Using Claude 3 Haiku as an Eye of Sauron
Introduction
Last year, a handful of AI influencers promised that the future of surveillance would be large language models (LLMs) watching the live security footage and alerting you when something interesting was happening. At the time, people meme'd this idea pretty hard due to the immense cost of running a large language model on video frames, meaning that any startup trying to do this would never operate at a profit.
Fast forward to today. Anthropic's recently unveiled the Claude 3 family of large language models (LLMs), which on paper promise they are highly capable at tasks involving vision - such as image captioning, object recognition, and visual question answering. Claude 3 Haiku stands out as it is far more cost-effective than other models on the market while still offering a vision capability.

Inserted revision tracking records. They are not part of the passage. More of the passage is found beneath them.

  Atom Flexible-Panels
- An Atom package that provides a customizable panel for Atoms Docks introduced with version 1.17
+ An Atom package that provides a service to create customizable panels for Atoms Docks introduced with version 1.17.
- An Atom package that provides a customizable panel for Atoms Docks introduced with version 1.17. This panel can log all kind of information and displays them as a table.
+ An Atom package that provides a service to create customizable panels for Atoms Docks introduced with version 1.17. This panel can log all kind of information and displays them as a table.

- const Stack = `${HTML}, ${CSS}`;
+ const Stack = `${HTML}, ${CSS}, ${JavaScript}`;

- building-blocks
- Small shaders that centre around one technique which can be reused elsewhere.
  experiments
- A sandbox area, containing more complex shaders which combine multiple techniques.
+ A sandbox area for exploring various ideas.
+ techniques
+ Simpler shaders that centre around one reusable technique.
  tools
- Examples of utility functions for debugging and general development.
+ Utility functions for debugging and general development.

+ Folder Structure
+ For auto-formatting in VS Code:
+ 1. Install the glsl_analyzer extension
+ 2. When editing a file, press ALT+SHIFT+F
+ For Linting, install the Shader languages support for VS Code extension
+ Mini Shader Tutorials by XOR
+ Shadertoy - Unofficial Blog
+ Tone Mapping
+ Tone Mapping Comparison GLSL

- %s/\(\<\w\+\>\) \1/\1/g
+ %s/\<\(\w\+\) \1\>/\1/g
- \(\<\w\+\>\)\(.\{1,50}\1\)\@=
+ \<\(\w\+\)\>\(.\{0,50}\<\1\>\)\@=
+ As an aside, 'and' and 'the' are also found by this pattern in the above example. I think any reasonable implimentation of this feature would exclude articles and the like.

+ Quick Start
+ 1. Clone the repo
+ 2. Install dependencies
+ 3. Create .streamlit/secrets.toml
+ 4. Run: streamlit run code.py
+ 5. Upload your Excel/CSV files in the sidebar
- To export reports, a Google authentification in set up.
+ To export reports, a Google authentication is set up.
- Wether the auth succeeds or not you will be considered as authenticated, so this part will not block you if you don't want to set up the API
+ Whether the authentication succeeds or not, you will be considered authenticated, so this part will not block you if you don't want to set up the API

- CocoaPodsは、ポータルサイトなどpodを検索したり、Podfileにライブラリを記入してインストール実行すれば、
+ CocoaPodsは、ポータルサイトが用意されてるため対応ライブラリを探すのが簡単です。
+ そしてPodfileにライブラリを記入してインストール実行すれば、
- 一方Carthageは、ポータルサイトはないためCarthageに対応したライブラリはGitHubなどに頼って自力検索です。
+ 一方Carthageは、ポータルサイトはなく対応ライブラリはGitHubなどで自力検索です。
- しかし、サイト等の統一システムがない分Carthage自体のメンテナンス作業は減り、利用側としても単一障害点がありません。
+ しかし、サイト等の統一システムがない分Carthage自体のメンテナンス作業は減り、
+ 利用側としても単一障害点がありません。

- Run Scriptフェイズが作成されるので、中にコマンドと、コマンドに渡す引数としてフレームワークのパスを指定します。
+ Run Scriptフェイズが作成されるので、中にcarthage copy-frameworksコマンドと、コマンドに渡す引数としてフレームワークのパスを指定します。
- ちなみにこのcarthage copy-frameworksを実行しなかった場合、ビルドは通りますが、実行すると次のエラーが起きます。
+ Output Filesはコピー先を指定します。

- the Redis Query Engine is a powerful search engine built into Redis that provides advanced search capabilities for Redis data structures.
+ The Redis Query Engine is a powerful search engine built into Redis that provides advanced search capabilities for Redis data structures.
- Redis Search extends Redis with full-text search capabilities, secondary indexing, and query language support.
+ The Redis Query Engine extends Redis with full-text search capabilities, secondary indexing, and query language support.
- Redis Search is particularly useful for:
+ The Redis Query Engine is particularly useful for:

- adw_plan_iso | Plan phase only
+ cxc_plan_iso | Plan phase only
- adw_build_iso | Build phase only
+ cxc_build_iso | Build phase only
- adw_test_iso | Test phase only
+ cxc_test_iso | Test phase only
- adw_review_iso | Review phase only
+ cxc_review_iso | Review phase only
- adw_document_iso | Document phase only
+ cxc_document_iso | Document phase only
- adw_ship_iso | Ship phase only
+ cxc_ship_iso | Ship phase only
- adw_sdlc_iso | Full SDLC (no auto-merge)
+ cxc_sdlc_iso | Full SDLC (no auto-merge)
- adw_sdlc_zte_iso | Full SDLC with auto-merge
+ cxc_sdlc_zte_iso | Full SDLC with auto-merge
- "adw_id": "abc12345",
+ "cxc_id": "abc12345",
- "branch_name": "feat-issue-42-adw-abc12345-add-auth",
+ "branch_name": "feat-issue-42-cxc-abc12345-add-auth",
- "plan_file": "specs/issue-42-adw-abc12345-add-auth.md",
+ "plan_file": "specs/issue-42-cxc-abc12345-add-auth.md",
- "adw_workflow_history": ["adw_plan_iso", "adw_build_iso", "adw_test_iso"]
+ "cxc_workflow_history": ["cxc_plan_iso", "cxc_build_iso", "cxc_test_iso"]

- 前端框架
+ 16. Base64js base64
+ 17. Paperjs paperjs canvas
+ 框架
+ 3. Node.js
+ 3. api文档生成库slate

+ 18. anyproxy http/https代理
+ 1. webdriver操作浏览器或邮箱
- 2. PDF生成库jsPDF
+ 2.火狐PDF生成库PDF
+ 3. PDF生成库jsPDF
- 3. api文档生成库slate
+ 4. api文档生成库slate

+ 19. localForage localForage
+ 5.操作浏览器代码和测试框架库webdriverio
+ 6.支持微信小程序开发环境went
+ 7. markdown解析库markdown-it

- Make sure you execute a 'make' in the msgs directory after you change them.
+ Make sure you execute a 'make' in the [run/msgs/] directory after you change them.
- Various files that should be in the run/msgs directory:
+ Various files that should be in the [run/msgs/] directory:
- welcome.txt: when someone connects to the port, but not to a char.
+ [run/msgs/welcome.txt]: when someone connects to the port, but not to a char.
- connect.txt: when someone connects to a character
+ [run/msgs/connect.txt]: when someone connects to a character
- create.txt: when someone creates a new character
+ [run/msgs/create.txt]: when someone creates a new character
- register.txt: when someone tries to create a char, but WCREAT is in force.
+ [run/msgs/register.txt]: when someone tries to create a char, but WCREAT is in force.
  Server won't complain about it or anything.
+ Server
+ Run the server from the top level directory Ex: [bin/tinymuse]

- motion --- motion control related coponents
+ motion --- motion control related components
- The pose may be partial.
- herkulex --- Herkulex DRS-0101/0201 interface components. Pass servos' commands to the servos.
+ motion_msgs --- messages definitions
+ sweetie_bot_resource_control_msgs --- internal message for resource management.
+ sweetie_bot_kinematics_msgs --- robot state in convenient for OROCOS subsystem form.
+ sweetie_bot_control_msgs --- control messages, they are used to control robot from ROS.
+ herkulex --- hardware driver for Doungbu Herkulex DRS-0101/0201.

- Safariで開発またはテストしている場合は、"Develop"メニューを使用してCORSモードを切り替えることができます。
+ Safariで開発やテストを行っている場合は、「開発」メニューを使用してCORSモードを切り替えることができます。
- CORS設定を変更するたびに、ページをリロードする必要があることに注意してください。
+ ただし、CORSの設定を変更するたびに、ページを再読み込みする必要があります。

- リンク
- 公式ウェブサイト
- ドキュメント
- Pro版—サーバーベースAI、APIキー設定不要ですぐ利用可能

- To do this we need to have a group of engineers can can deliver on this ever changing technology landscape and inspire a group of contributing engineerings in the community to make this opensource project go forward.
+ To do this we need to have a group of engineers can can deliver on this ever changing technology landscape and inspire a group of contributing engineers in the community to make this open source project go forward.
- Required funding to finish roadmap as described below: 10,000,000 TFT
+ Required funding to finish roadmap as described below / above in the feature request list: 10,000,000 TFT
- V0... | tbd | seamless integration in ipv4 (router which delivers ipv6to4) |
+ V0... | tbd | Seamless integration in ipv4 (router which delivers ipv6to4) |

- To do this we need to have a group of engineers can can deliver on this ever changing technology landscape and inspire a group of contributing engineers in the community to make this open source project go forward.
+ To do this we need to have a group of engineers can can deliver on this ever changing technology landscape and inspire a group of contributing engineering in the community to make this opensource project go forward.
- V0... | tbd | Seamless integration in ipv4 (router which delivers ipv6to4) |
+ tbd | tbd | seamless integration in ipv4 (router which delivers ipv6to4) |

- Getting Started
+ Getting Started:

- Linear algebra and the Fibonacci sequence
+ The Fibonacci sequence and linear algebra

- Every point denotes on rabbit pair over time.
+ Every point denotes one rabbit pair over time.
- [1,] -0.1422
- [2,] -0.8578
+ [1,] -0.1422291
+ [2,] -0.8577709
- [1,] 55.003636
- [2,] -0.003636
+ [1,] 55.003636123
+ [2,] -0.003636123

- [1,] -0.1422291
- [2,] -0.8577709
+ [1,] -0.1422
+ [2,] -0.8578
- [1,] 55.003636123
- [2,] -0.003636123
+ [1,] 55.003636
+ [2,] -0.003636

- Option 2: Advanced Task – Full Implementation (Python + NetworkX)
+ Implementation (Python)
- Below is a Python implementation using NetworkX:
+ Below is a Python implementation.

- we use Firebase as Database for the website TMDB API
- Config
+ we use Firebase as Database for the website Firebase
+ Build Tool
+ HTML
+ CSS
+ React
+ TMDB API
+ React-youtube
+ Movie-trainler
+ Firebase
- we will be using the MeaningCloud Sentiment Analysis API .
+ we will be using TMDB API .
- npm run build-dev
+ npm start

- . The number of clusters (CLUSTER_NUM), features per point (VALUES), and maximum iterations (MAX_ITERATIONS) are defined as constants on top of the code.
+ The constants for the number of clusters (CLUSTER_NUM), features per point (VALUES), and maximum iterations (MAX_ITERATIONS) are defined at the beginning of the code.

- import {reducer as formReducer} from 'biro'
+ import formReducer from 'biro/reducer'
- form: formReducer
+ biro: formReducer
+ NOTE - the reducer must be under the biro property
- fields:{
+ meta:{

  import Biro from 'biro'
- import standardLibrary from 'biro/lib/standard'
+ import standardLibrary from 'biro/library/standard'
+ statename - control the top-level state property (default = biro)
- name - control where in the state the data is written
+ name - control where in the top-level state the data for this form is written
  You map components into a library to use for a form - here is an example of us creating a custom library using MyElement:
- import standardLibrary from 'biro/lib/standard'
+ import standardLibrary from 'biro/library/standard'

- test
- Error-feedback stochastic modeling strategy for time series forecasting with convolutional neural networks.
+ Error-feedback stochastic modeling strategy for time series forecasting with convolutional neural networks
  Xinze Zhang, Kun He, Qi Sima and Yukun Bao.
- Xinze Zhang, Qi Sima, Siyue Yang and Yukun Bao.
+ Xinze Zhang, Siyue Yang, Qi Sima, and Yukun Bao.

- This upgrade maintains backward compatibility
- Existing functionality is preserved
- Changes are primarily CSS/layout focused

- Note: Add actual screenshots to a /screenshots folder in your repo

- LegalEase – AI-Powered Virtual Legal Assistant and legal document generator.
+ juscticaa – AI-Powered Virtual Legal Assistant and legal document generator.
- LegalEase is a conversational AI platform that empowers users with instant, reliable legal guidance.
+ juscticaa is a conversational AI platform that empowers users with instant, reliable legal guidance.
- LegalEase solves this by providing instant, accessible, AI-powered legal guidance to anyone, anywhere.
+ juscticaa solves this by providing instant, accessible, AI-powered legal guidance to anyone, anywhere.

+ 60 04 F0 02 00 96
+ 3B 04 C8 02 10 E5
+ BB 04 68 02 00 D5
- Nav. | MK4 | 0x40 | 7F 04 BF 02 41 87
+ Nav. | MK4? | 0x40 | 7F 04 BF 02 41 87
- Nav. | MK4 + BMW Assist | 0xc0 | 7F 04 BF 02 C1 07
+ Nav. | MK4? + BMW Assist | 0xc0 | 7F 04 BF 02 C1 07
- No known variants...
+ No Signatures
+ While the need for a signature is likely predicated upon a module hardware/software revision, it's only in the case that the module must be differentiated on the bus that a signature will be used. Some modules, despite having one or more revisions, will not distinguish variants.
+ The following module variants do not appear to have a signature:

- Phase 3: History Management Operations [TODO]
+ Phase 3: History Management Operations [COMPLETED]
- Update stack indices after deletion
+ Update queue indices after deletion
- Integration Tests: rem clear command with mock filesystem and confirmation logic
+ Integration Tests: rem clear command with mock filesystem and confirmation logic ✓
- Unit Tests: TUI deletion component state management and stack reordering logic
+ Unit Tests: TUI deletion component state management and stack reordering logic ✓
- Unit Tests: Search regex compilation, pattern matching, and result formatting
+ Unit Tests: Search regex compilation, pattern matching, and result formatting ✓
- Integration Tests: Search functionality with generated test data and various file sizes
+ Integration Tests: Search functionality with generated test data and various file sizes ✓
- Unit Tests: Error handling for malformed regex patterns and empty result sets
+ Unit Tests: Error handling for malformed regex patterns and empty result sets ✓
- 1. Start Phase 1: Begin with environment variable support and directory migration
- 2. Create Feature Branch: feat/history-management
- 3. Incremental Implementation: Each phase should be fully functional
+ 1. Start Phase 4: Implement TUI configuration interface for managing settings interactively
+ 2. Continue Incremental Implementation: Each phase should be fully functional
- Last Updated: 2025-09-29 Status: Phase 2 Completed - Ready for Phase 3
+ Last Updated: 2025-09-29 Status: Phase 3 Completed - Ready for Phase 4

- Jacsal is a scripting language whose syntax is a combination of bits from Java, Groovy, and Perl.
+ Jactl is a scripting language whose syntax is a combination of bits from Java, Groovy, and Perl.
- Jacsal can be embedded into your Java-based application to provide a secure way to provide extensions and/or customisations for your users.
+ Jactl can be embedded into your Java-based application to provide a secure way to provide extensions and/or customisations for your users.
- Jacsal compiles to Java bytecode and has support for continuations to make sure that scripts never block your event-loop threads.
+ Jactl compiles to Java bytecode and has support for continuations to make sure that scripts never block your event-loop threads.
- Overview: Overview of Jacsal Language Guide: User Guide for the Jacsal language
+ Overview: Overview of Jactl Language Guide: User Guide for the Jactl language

This week (March 2024), Amazon Bedrock has made the Anthropic Claude 3 family available for use in the cloud, and I figured it was time to put this to the test. Were the tech influencers right? Let's find out.
Pre-requisites
If you want to follow along with this tutorial, you will need the following:
- An AWS account
- A Camera video feed accessible via RTSP
- Note: if you don't have a camera feed, you can google for public RTSP feeds to use for testing
Enabling Bedrock Model
To use the new Claude 3 Haiku model, it must be enabled in the Amazon Bedrock console. Do this by navigating to the Model access console and clicking Manage model access. Then, select the Claude 3 Haiku model and click Save.
Note: If this is the first time using an Anthropic model, fill in the use case details form. This form is instantly approved and does not require waiting for a response.
Once this step is complete, you might need to wait a few minutes for the model to be available in the Amazon Bedrock console. While waiting, click Providers and select Anthropic to view additional information about the model.
Clicking on the Claude 3 Haiku model will show additional documentation about interacting with the model's API. Importantly, it provides the modelId, which will be used in the next step. In this case, it is anthropic.claude-3-haiku-20240307-v1:0
; however, this may change in the future, and you should always use the modelId provided in the Amazon Bedrock console.
Using the Model
Note: You must set up AWS credentials on your machine for this to work. If you don't have them set up, you can follow the AWS CLI configuration guide.
# Download the script, make it executable
curl https://gist.githubusercontent.com/t04glovern/291ed85317e43dce02dce158d9ec4642/raw \
> rtsp_claude3_haiku_bedrock.py \
&& chmod +x rtsp_claude3_haiku_bedrock.py
# Create a virtual env (optional)
python3 -m venv .venv
source .venv/bin/activate
# Install the dependencies
pip3 install boto3==1.34.62 opencv-python-headless==4.9.0.80
Now, you can run the script with the following command to see the model in action:
./rtsp_claude3_haiku_bedrock.py \
--url "rtsp://test:password@192.168.188.60:554//h264Preview_01_sub"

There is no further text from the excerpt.